_Required work_
Apart from the images, the entire listing below must be restated word for word.
•••••
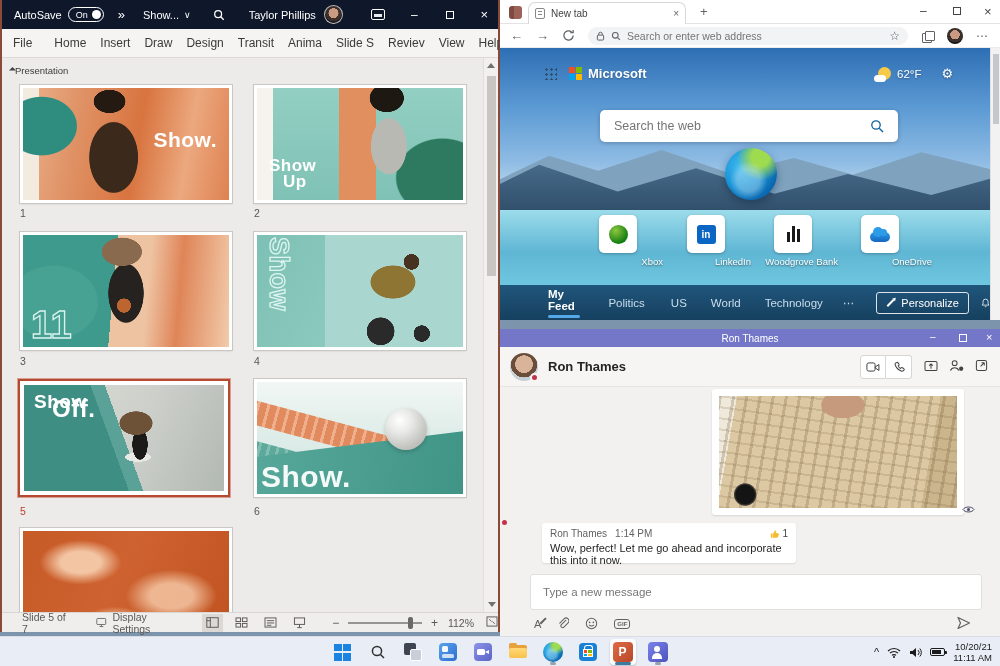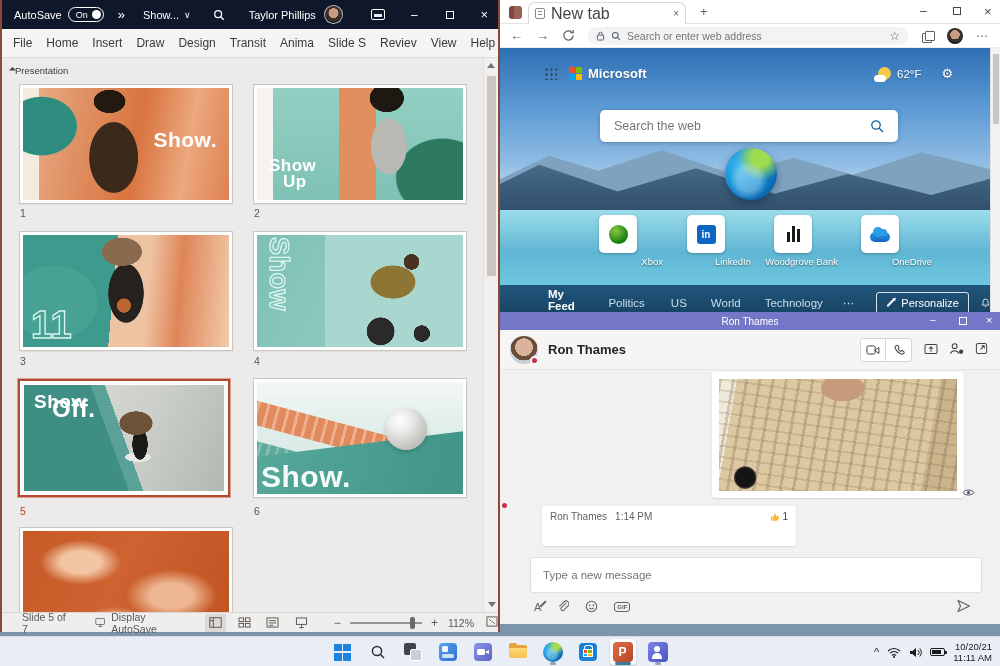"New tab" span { font-size: 16px -> 10px }
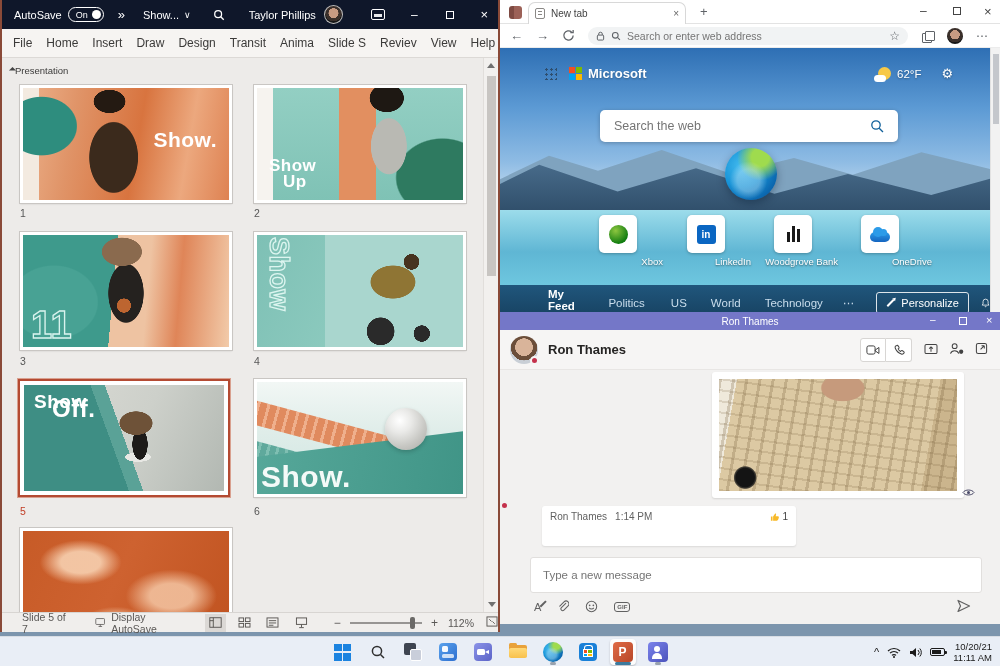"Home" span.menu-item { margin-left: none -> 8px }
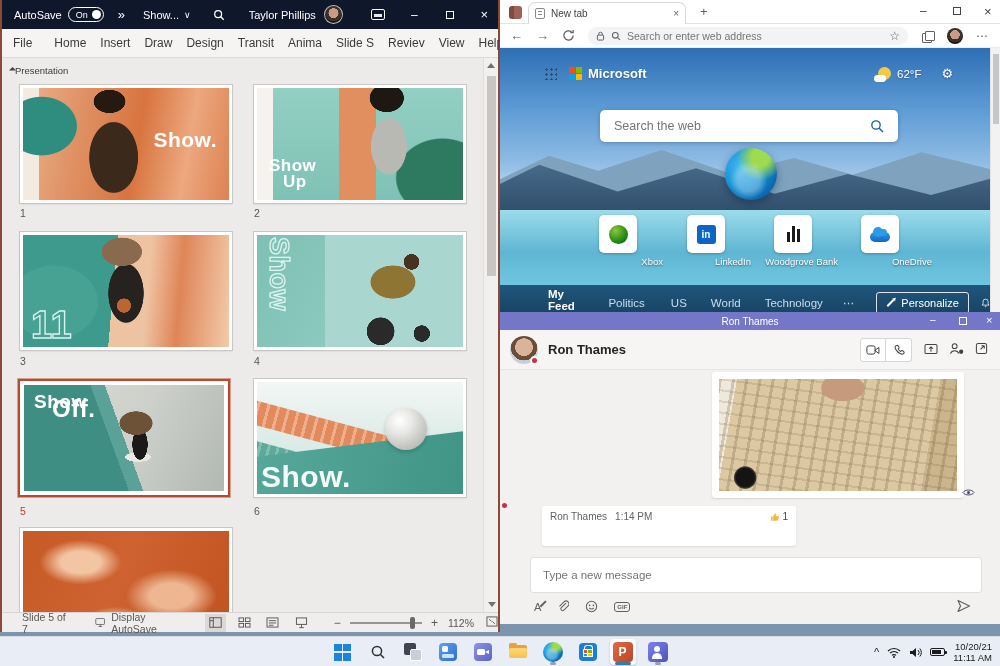"Ron Thames" #teams { top: 312px -> 329px }
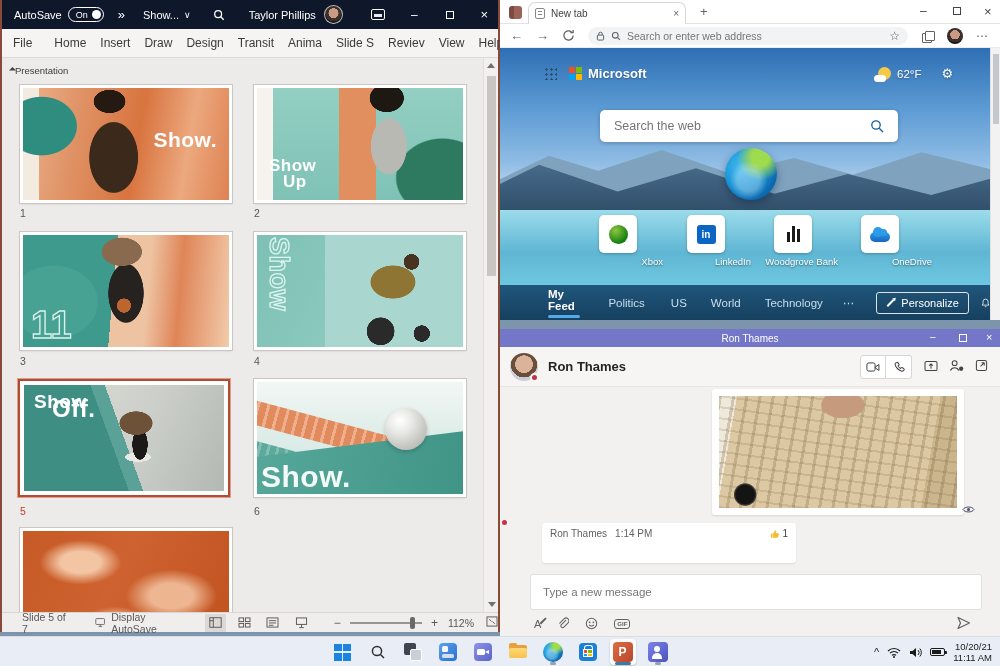"Wow, perfect! Let me go" div { html: none -> <div>Wow, perfect! Let me go ahead and incorporate this into it now.</div> }
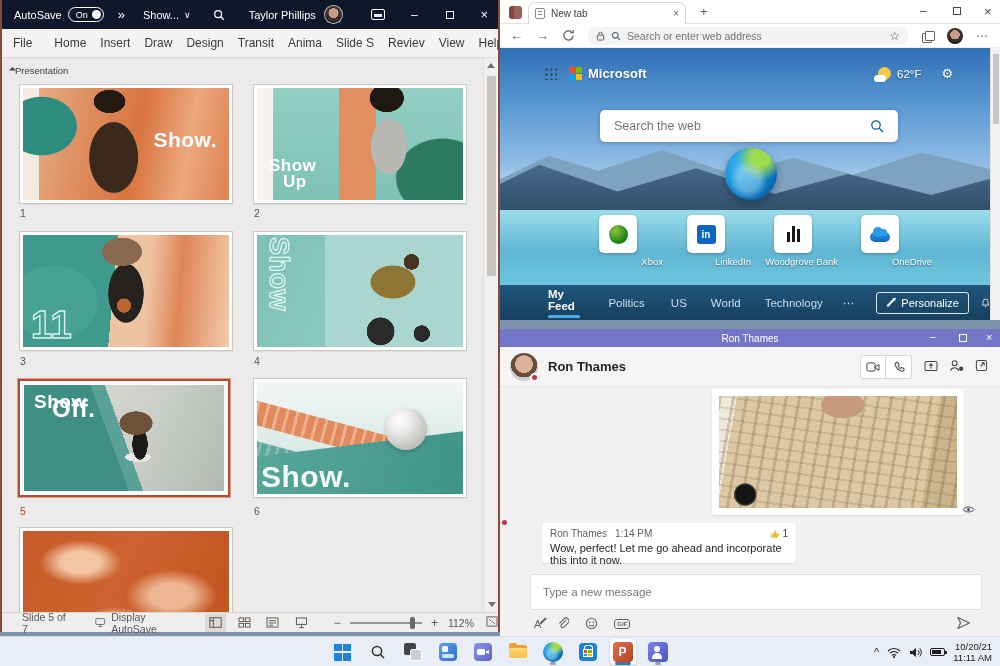"Display AutoSave" span { text: AutoSave -> Settings }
•••••
_Solution to this exercise_
"New tab" span { font-size: 16px -> 10px }
"Home" span.menu-item { margin-left: none -> 8px }
"Ron Thames" #teams { top: 312px -> 329px }
"Wow, perfect! Let me go" div { html: none -> <div>Wow, perfect! Let me go ahead and incorporate this into it now.</div> }
"Display AutoSave" span { text: AutoSave -> Settings }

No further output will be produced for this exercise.